Soon, prominent Liberals came to calling crack pushers and users “scum” and “subhuman,” demanding that they be taken off the streets, warehoused, and contained. After all, Liberals had already made this decision on the heels of frontlash. Senator and Democrat Robert Byrd explained it best: “We can take the people out of the slums, but we cannot take the slums out of the people. Wherever some people go, the ratholes will follow.” Those people, the underclass, became the problem, not policies of benign neglect. Rather than reform urban districts with funding as encouraged by the Eisenhower Commission of years past, the new common sense solution revolved around policing and containment. Liberal Lion Ted Kennedy got in line: “Along with the civil right to vote, go to school, and have a job is the right not to be mugged, robbed, or assaulted.”

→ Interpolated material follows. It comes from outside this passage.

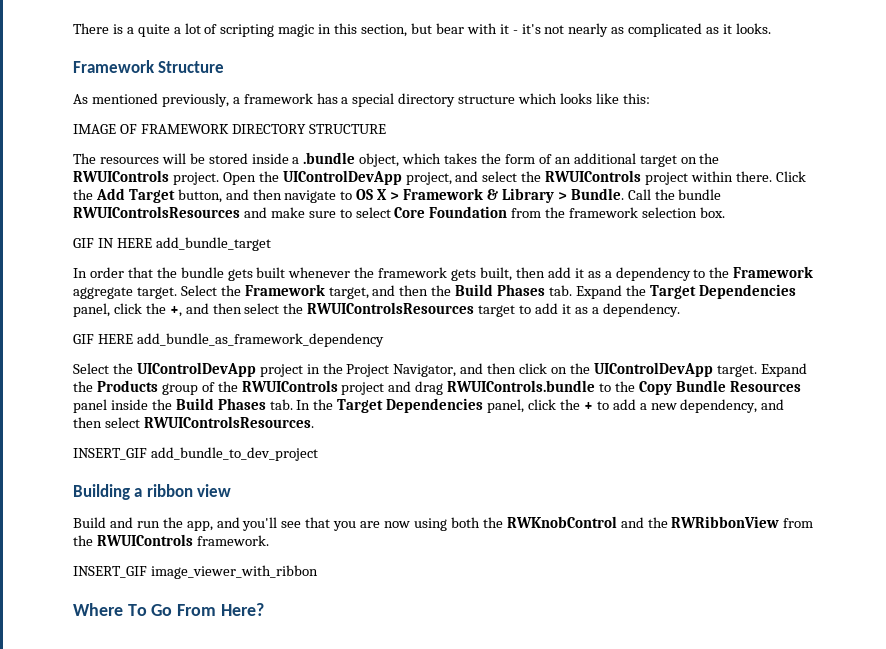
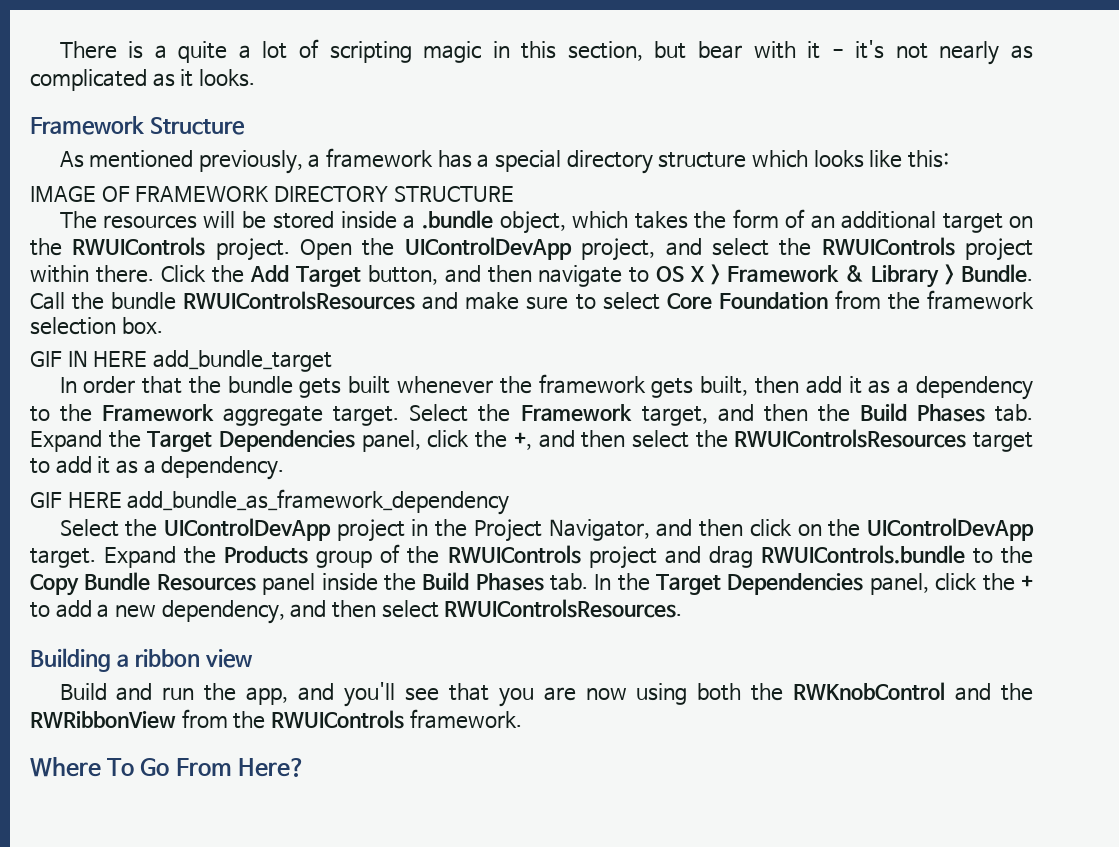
- INSERT_GIF add_bundle_to_dev_project
- INSERT_GIF image_viewer_with_ribbon

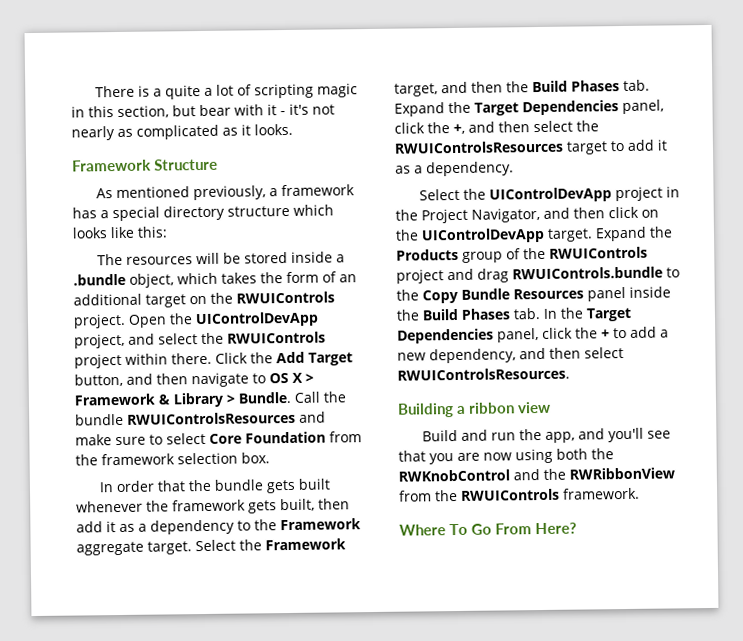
- IMAGE OF FRAMEWORK DIRECTORY STRUCTURE
- GIF IN HERE add_bundle_target
- GIF HERE add_bundle_as_framework_dependency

Vesla Mae Weaver laments that “crime became an excuse for not expanding civil rights and social justice” as a direct and final result of frontlash success. This did not have to be so. Crime and drugs should have been offered up as concrete evidence of the need for more expansive civil rights programs across lines of race, addressing the larger problem of poverty and joblessness in urban districts. A more aggressive attack upon law and order policies and culture of poverty explanations more generally might have yielded a re-framing of law and order policy at a crucial moment in its trajectory. A platform built around poverty and the structures of inequality might have successfully continued the failed final plank of the Civil Rights Movement’s war on poverty. Such a platform may have moved the nation towards a more productive crime and drug policy which considers both the role of poverty and fairness in criminal justice. Instead, failed frontlash of the Crack Era wrought further investment in failed law and order solutions by way of federal mandatory minimums. Under the successful frontlash treated by Weaver, the federal government took on a new role in the policing of crime and drugs. Under the failed frontlash of the Crack Era—or what I call blacklash—the federal government expanded its role policing crime and drugs yet again, this time by taking a heavier hand in sentencing, as well as policing.